Has anyone tried mixing an open culture and sticking it in with an enclosure full of nymphs?

This seems like it would work well with a few small deli cups well fastened to the bottom of a tupperware for example.

No feeding, occasional misting, then just change them out when they outgrow the enclosure.


----------



## Precious (Mar 13, 2008)

I don't know how to move or open an old post, but I grow flies this way all the time. Works great. The post has photos and it's in food and feeding, dec.5 the post preview number is 51403. I don't know if that helps.


----------



## darkspeed (Mar 13, 2008)

Precious said:


> I don't know how to move or open an old post, but I grow flies this way all the time. Works great. The post has photos and it's in food and feeding, dec.5 the post preview number is 51403. I don't know if that helps.

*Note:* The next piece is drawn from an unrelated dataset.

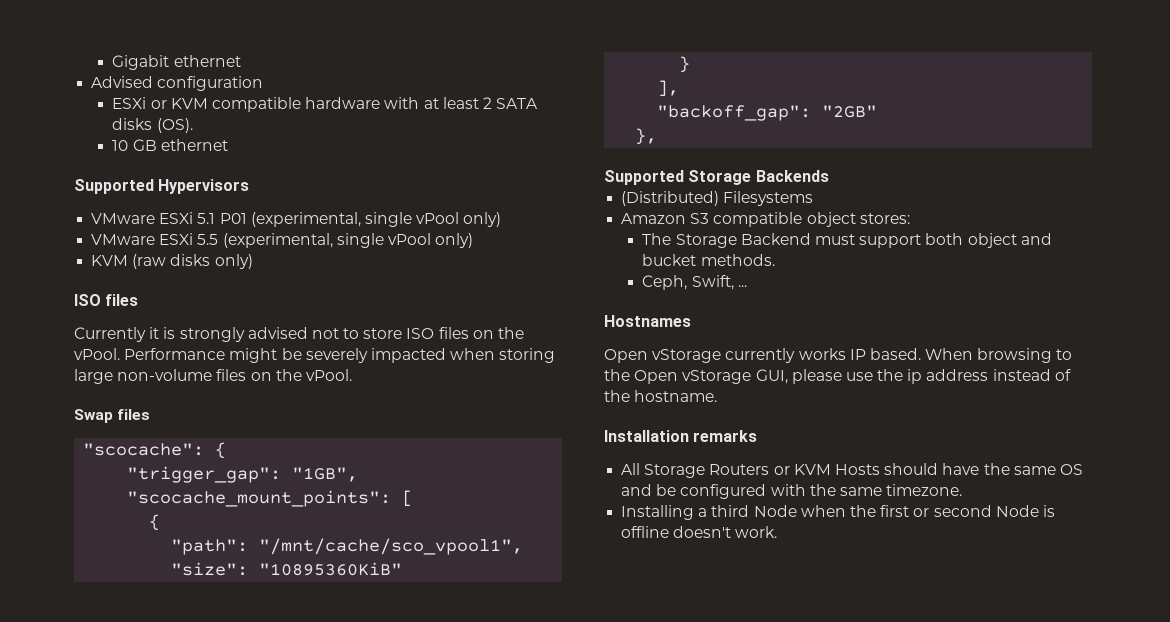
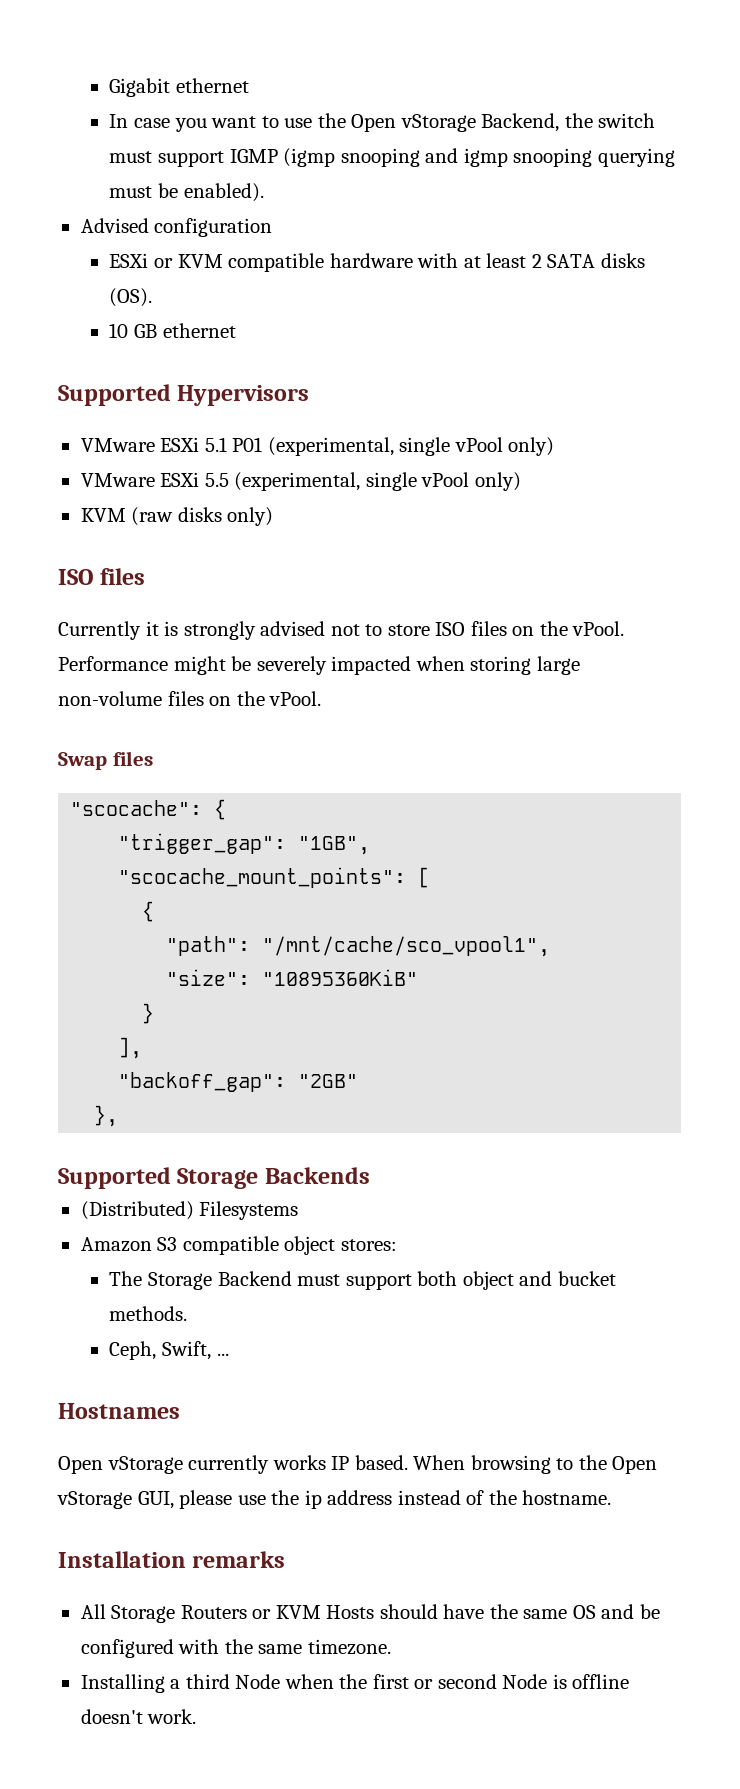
(241, 61) none -> [109,113,656,132] [109,148,675,167] [109,183,264,202] // In case you want to use the Open vStorage Backend, the switch must support IGMP (igmp snooping and igmp snooping querying must be enabled).

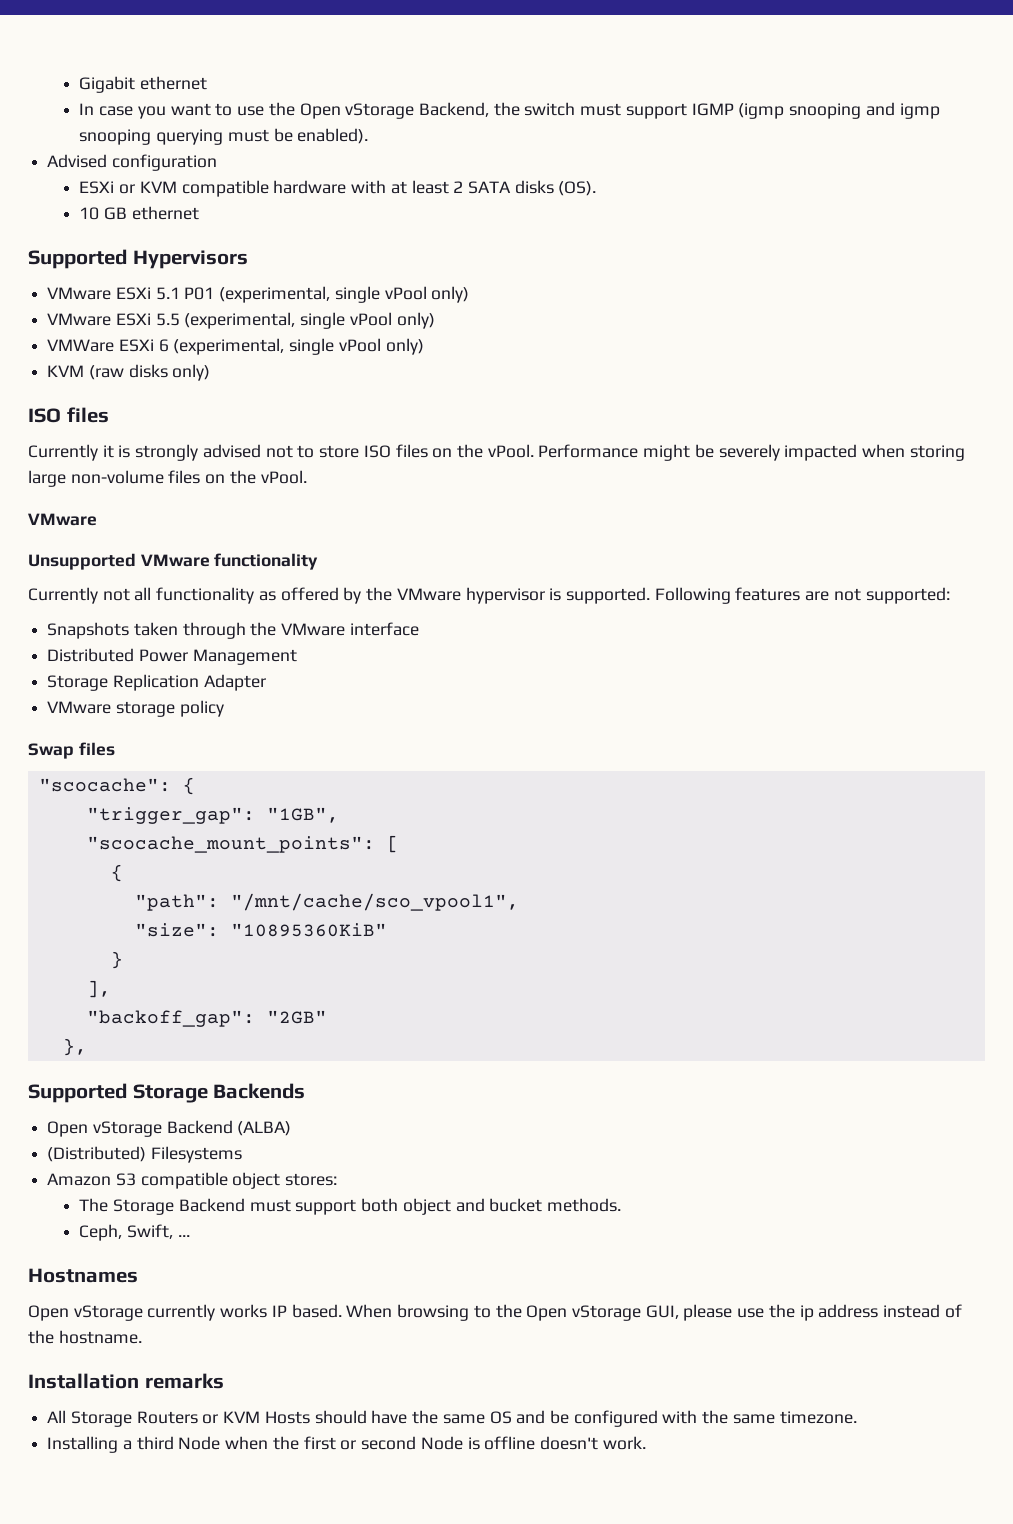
(521, 481) none -> [47,338,424,355] // VMWare ESXi 6 (experimental, single vPool only)
(322, 698) none -> [28,513,97,526] [28,553,319,570] [28,587,950,604] [47,622,419,639] [47,648,297,665] [47,674,266,691] [47,700,224,717] // VMware // Unsupported VMware functionality // Currently not all functionality as offered by the VMware hypervisor is supported. Following features are not supported: // Snapshots taken through the VMware interface // Distributed Power Management // Storage Replication Adapter // VMware storage policy
(370, 1175) none -> [47,1120,292,1137] // Open vStorage Backend (ALBA)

http://mantidforum.net/forums/index.php?ac...=&amp;pid=51403


----------



## mrblue (Mar 13, 2008)

i havent exactly made an ff culture within a nymph enclosure but the same thought as you crossed my mind. so i made a couple of ff cultures in tiny baby food jars, with holes in the lid just about big enough for the flies to get in and out of, and placed one in a container i was keeping a group of small p.wahlbergi nymphs. i remember it worked really well, the nymphs in that container seemed to grow faster, i guess because food was on tap and they could eat whenever they wanted. there were even one or two mantids that sat on the lid of the ff jar, just snapping up every ff and growing really fat. all in all it worked ok, you just reminded me to try it again next time i have an ootheca hatching. i tried the same in a g.gongylodes enclosure but the ff culutre dried up pretty fast from the heat so the idea didnt work in that case.


----------



## Precious (Mar 13, 2008)

I can't figure it out, but look at my post link in darkspeed's post. There are photos of my enclosed cultures. They're made out of take-out containers and they rock.


----------